Le jeu vidéo, le plaisir de l’échec
Publié le 16 juin 2015. Par la rédaction de Books.
L’E3, le salon international du jeu vidéo, déverse cette semaine son avalanche de nouveautés. Des jeux toujours plus beaux et toujours plus difficiles. Le but est, pour les concepteurs, de trouver la bonne dose de complexité, pour entraver suffisamment la progression du joueur. Très facile, le jeu n’a pas d’intérêt. Très difficile, il devient un art. Jesper Juul, professeur à la Royal Danish Academy of Fine Arts de Copenhague, définit le jeu vidéo comme l’art par excellence de l’échec. Il décrit, dans The Art of Failure, le paradoxe inhérent à ce loisir. Ceux qui le pratiquent cherchent, comme tous les êtres humains, à éviter l’échec. En jouant, ils s’y confrontent pourtant. Mais continuent de le faire en sachant pertinemment qu’ils vont ressentir un sentiment qu’ils préfèrent d’ordinaire éviter.

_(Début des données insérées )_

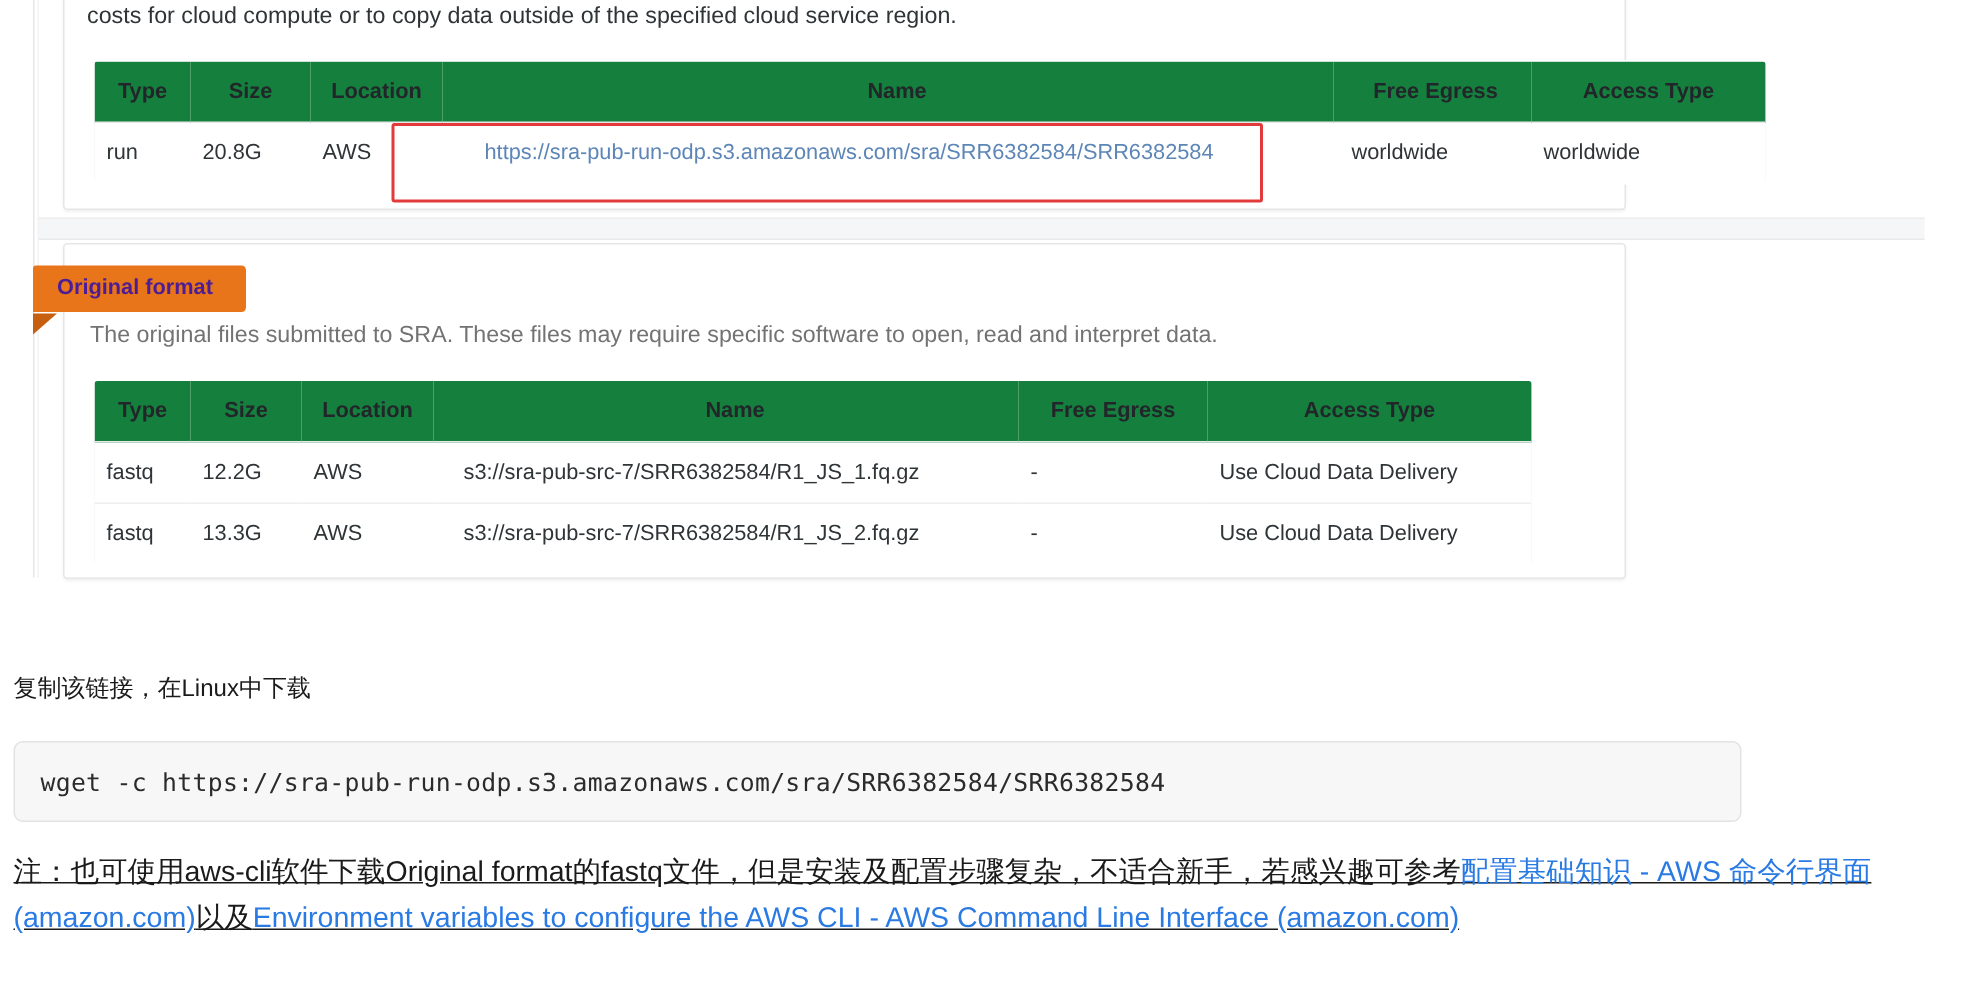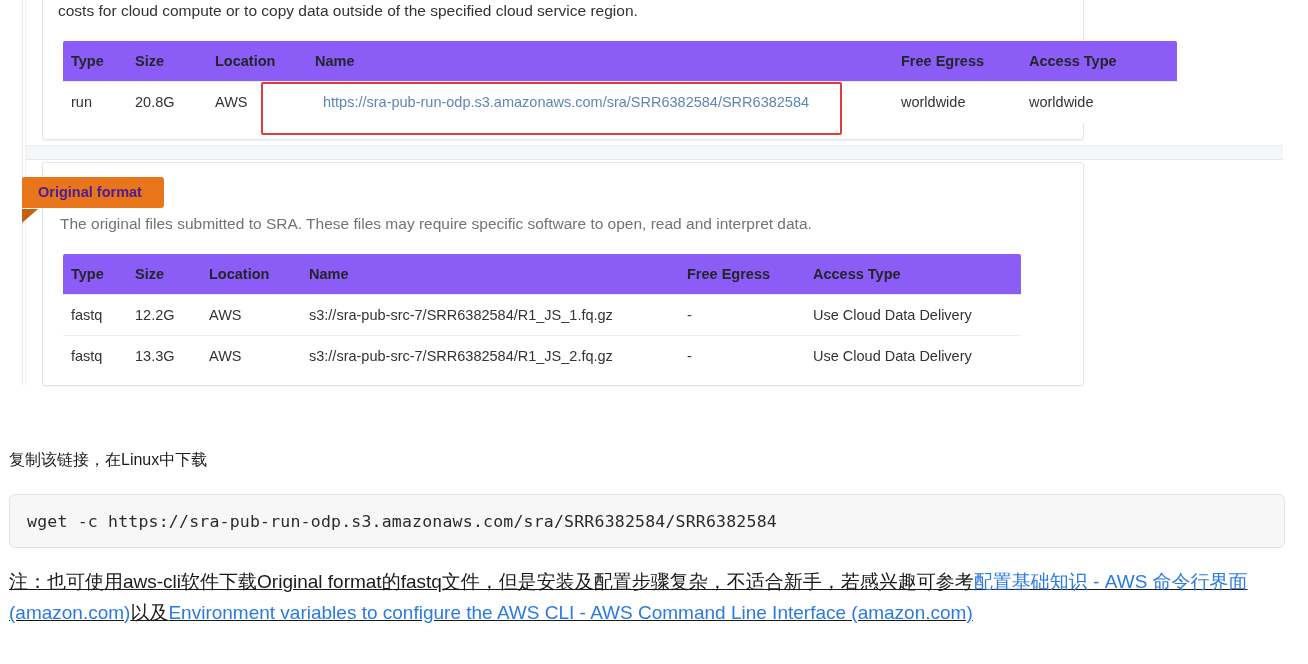"Type" .sra-table thead th { background: #8b5cf6 -> #15803d; text-align: left -> center }
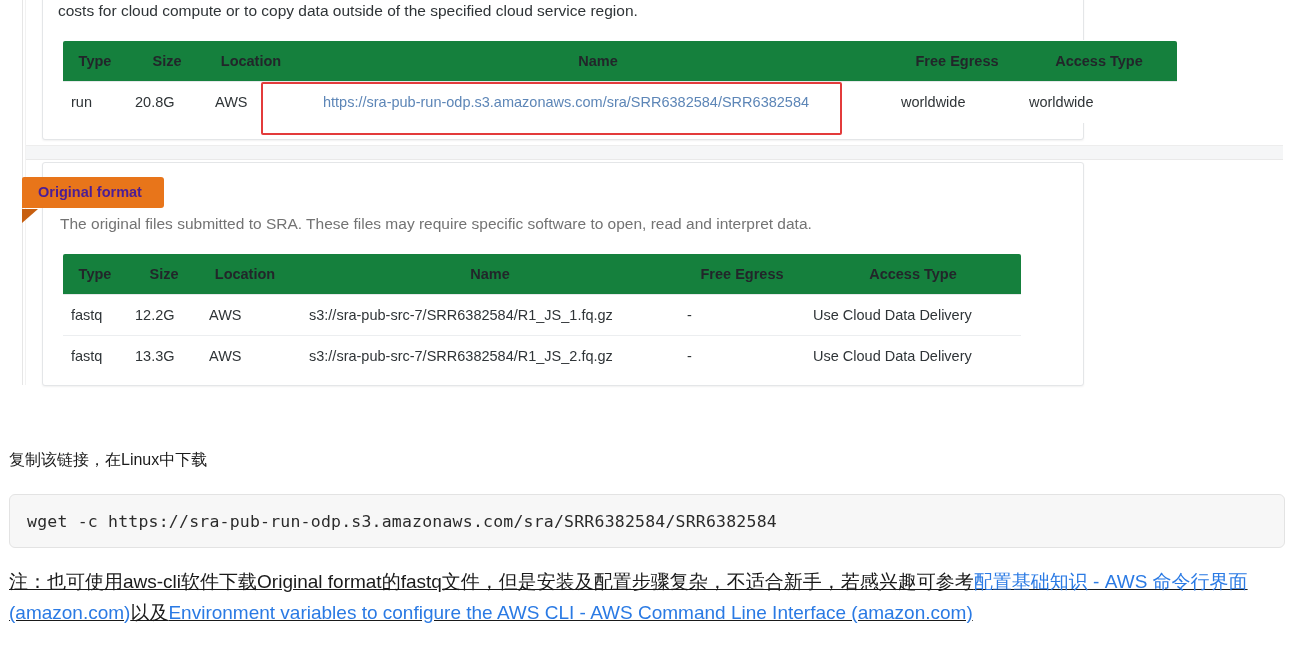"wget -c" .codeblock { width: 1276px -> 1152px }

Ce même paradoxe sous-tend la relation du public face à un roman ou un film dramatique. « Ce n’est pas seulement que les jeux ou les tragédies contiennent des moments déplaisants, précise Juul, mais que nous semblons désirer ce déplaisir, même si nous paraissons ne pas l’apprécier. » Cela étant, les deux paradoxes sont voisins, mais pas identiques. Les autres formes d’art permettent une catharsis. Pas les jeux vidéo. « Ils ne nous purgent pas de ces émotions désagréables. Ils les produisent », souligne Juul. En nous plaçant face à nos propres limites, ils nous permettent d’en faire l’expérience en toute sécurité, dans un cadre bien défini. Tout cela n’est qu’un jeu.